Abstract

We investigate improved, more physical methods for modelling key processes in galaxy formation that take place in the interstellar medium, and study their effects on the observed properties and evolution of galaxies. The topics we investigate are: (i) improvements to the relation between the star formation rates (SFRs) and the cold gas contents of galaxies; (ii) how to predict the atomic and molecular gas masses in galaxies with different properties, (iii) how to predict the emission of widely used molecular tracers, such as carbon monoxide (CO); and (iv) the gas outflows from galaxies driven by supernovae and their dependence on local and global properties of galaxies. We perform these studies using the semi-analytic model of galaxy formation GALFORM, and fully embed our calculations in a cosmological scenario, the Lambda cold dark matter paradigm. This is done with the dual aims of understanding how the physical processes above affect galaxy formation and evolution in a statistical fashion, and to improve and extend the predictive power of galaxy formation models. We find that by calculating the SFR from the molecular gas content and relating the molecular-to-atomic mass ratio in the interstellar medium to the hydrostatic pressure in the midplane of the disk, we can explain the observed atomic gas mass function and clustering of galaxies selected by their atomic hydrogen mass, the SFRs of local and high-redshift galaxies, the evolution of the molecular hydrogen gas fraction and the global atomic hydrogen abundance of the universe, and the local scaling relations between gas contents and other galaxy properties.
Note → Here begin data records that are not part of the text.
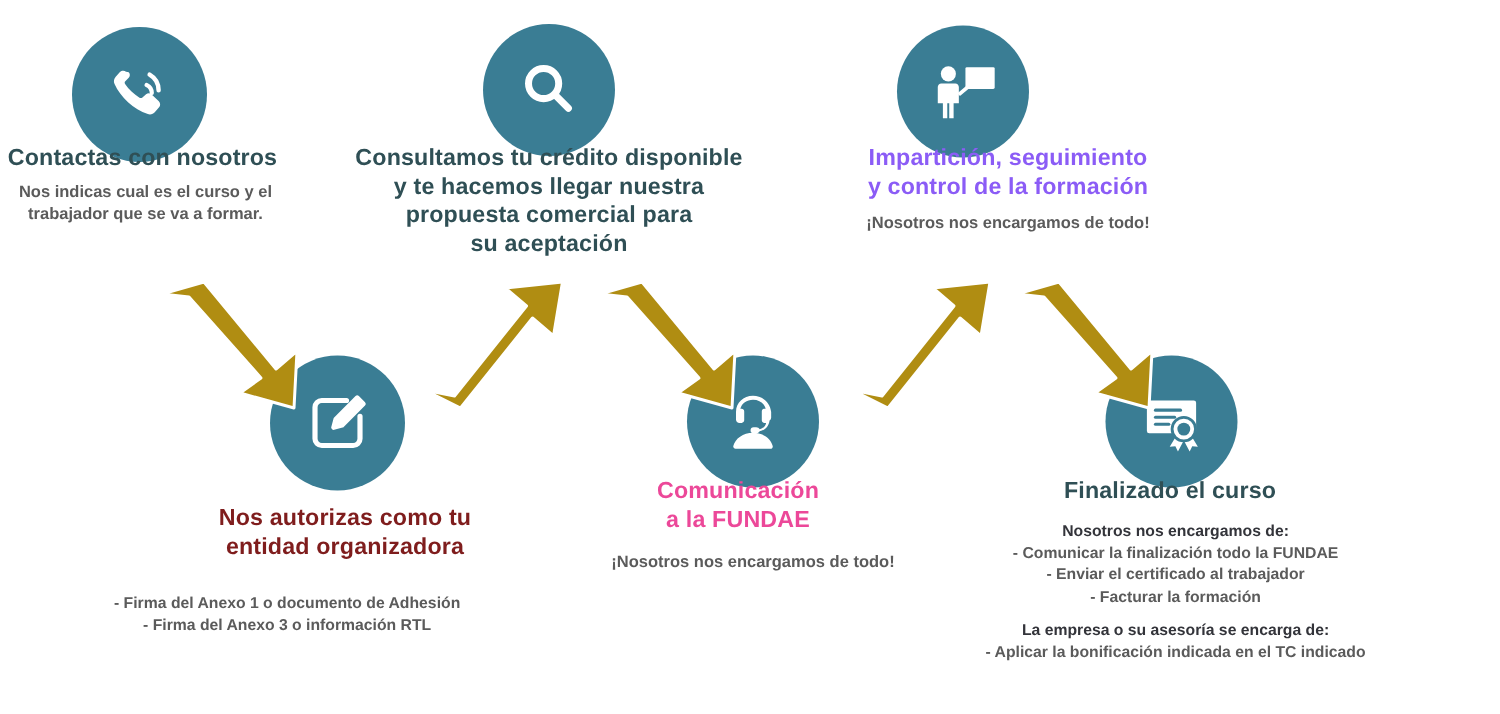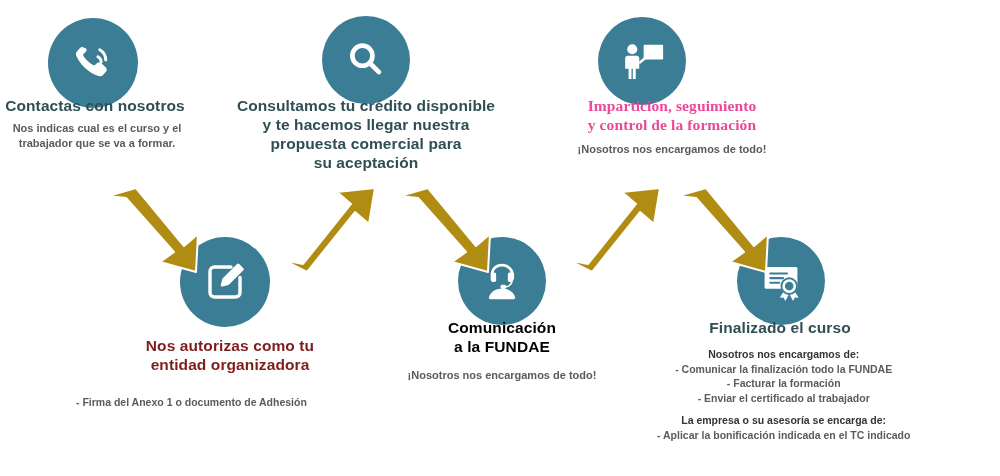"Impartición, seguimiento" div.txt { color: #ec4899 -> #8b5cf6; font-family: Liberation Serif, serif -> none }
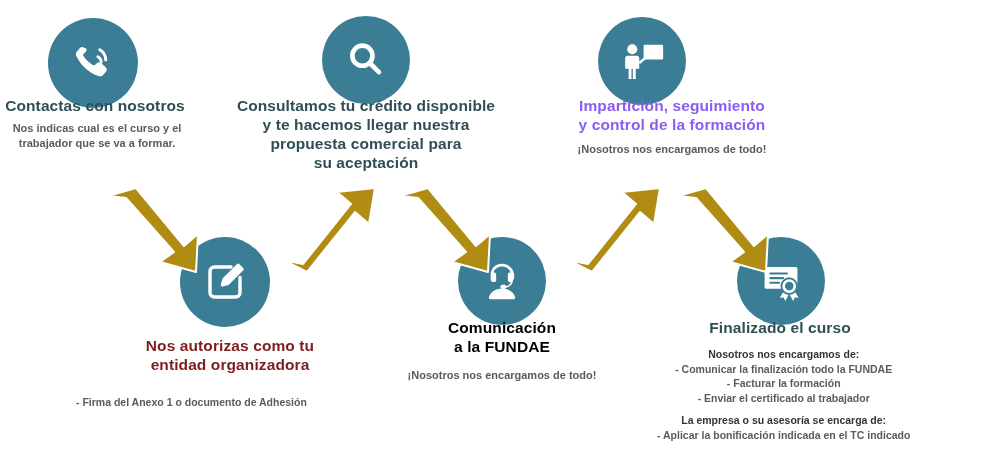"Comunicación" div.txt { color: #000000 -> #ec4899; left: 382px -> 372px }
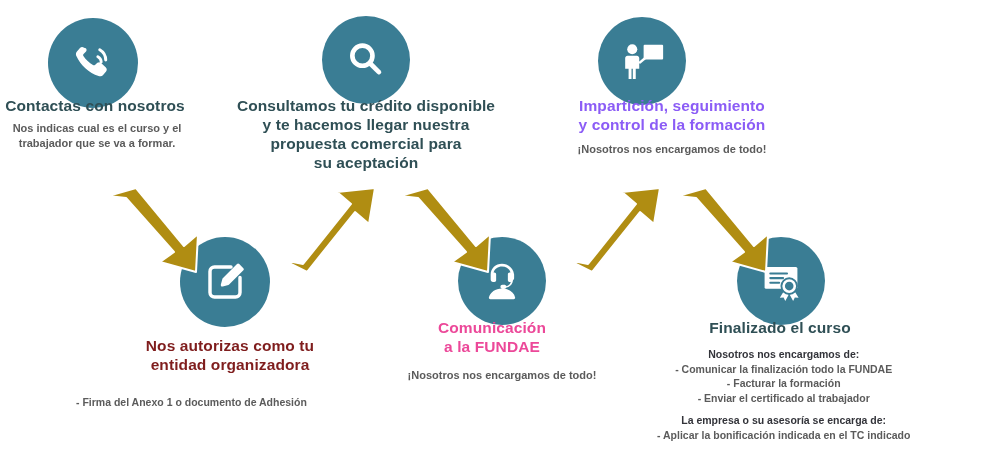"- Facturar la formación" div { order: before "- Enviar el certificado al" -> after "- Enviar el certificado al" }
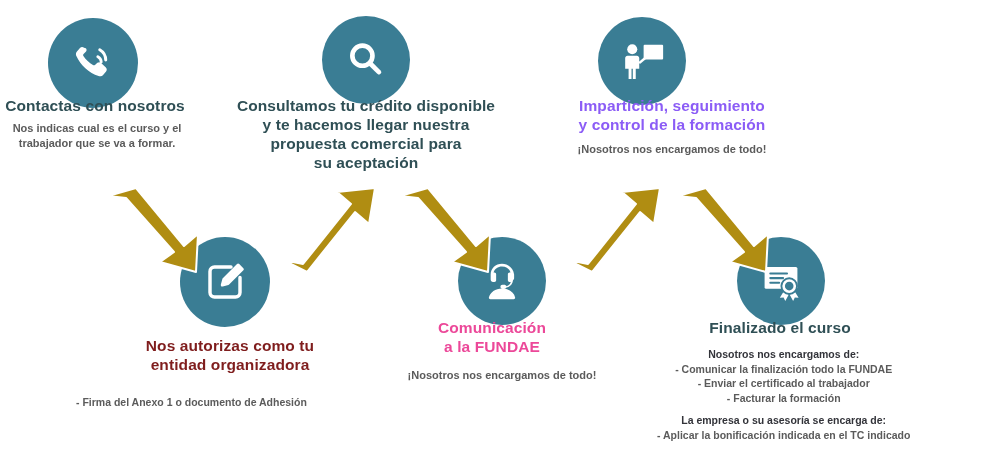"- Firma del Anexo 3" div { html: none -> <div>- Firma del Anexo 3 o información RTL</div> }
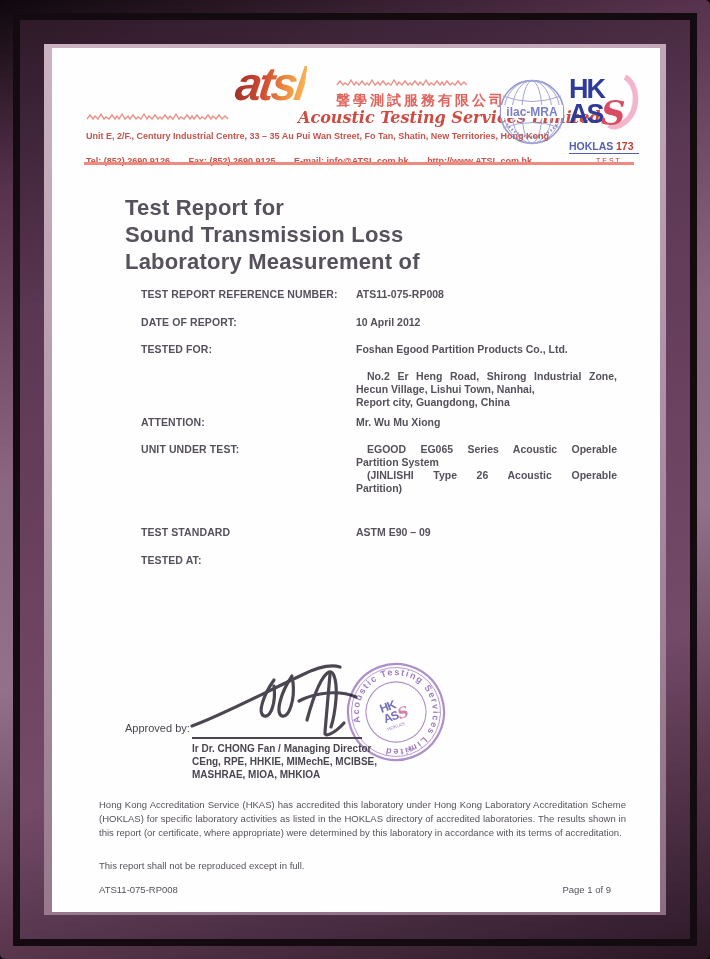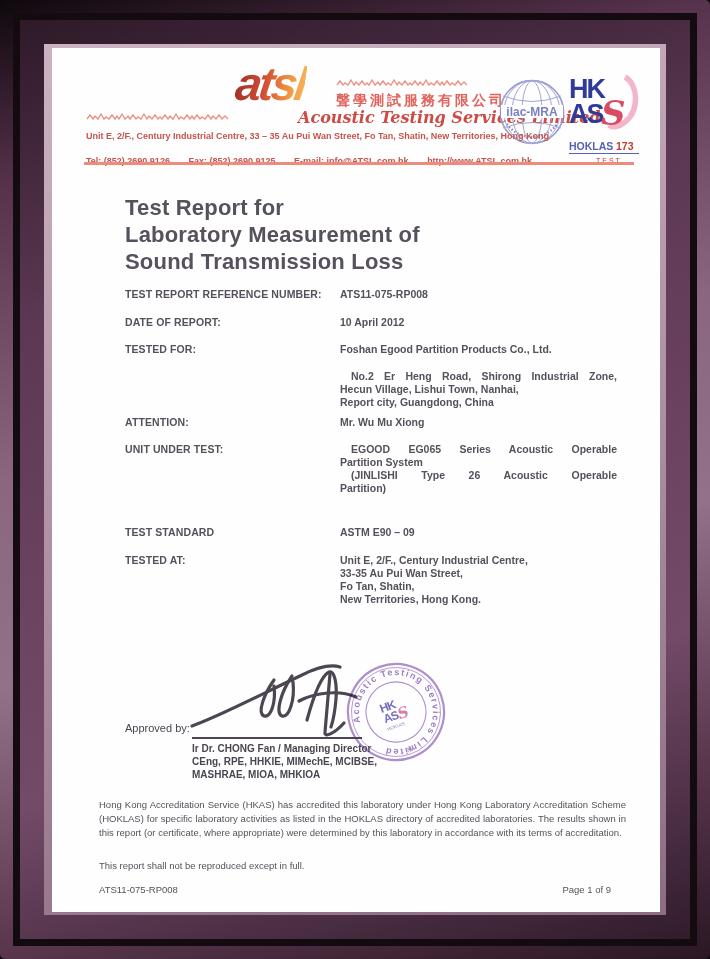"Laboratory Measurement of" div { order: before "Sound Transmission Loss" -> after "Sound Transmission Loss" }
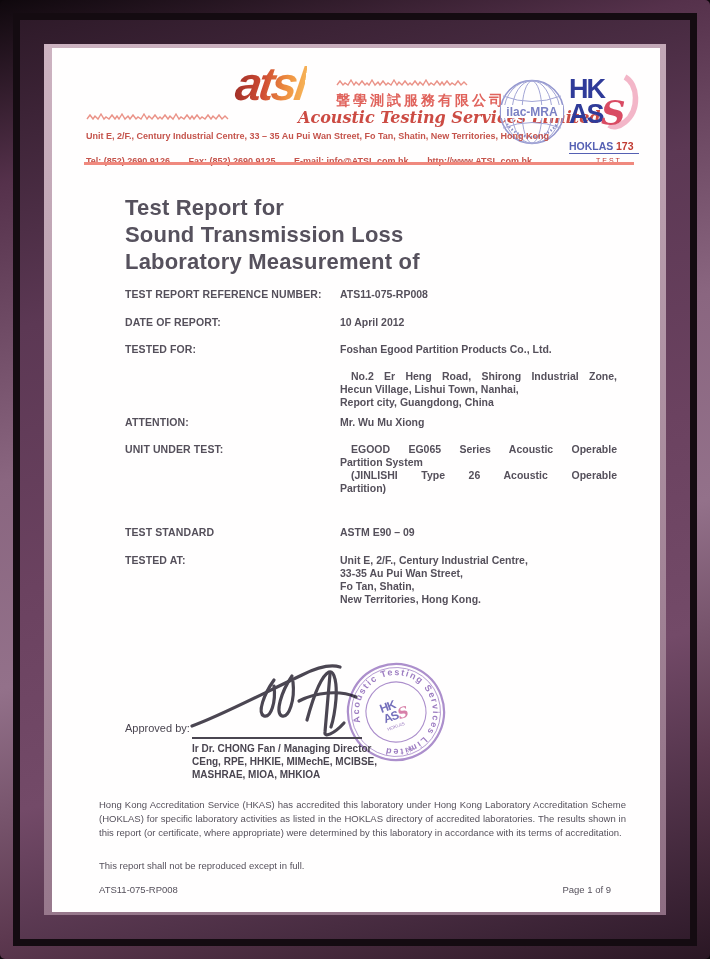"TEST REPORT REFERENCE NUMBER:" .lbl { margin-left: none -> 16px }
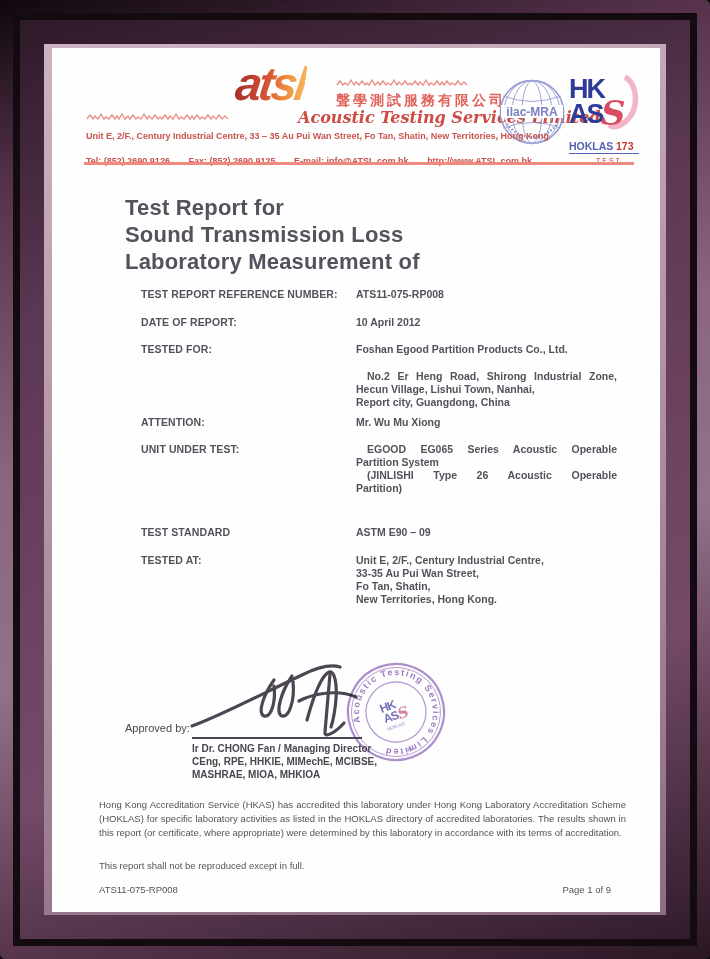"Unit E, 2/F., Century Industrial Centre," div.val { html: <div> <div>Unit E, 2/F., Century Industrial Centre,</div> <div>33-35 Au Pui Wan Street,</div> <div>Fo Tan, Shatin,</div> <div>New Territories, Hong Kong.</div> </div> -> none }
We also find that by coupling GALFORM with a radiative transfer and interstellar chemistry code describing photon dominated regions, our new model can explain the observed emission of CO from different types of galaxy. Finally, based on a physical description of the dynamical evolution of bubbles created by supernovae in the interstellar medium, we find that the outflow rate driven by supernovae depends strongly on the surface density of gas plus stars and the gas fraction. We critically revise the phenomenological prescriptions widely used to describe supernova feedback in the literature and propose new physically motivated prescriptions.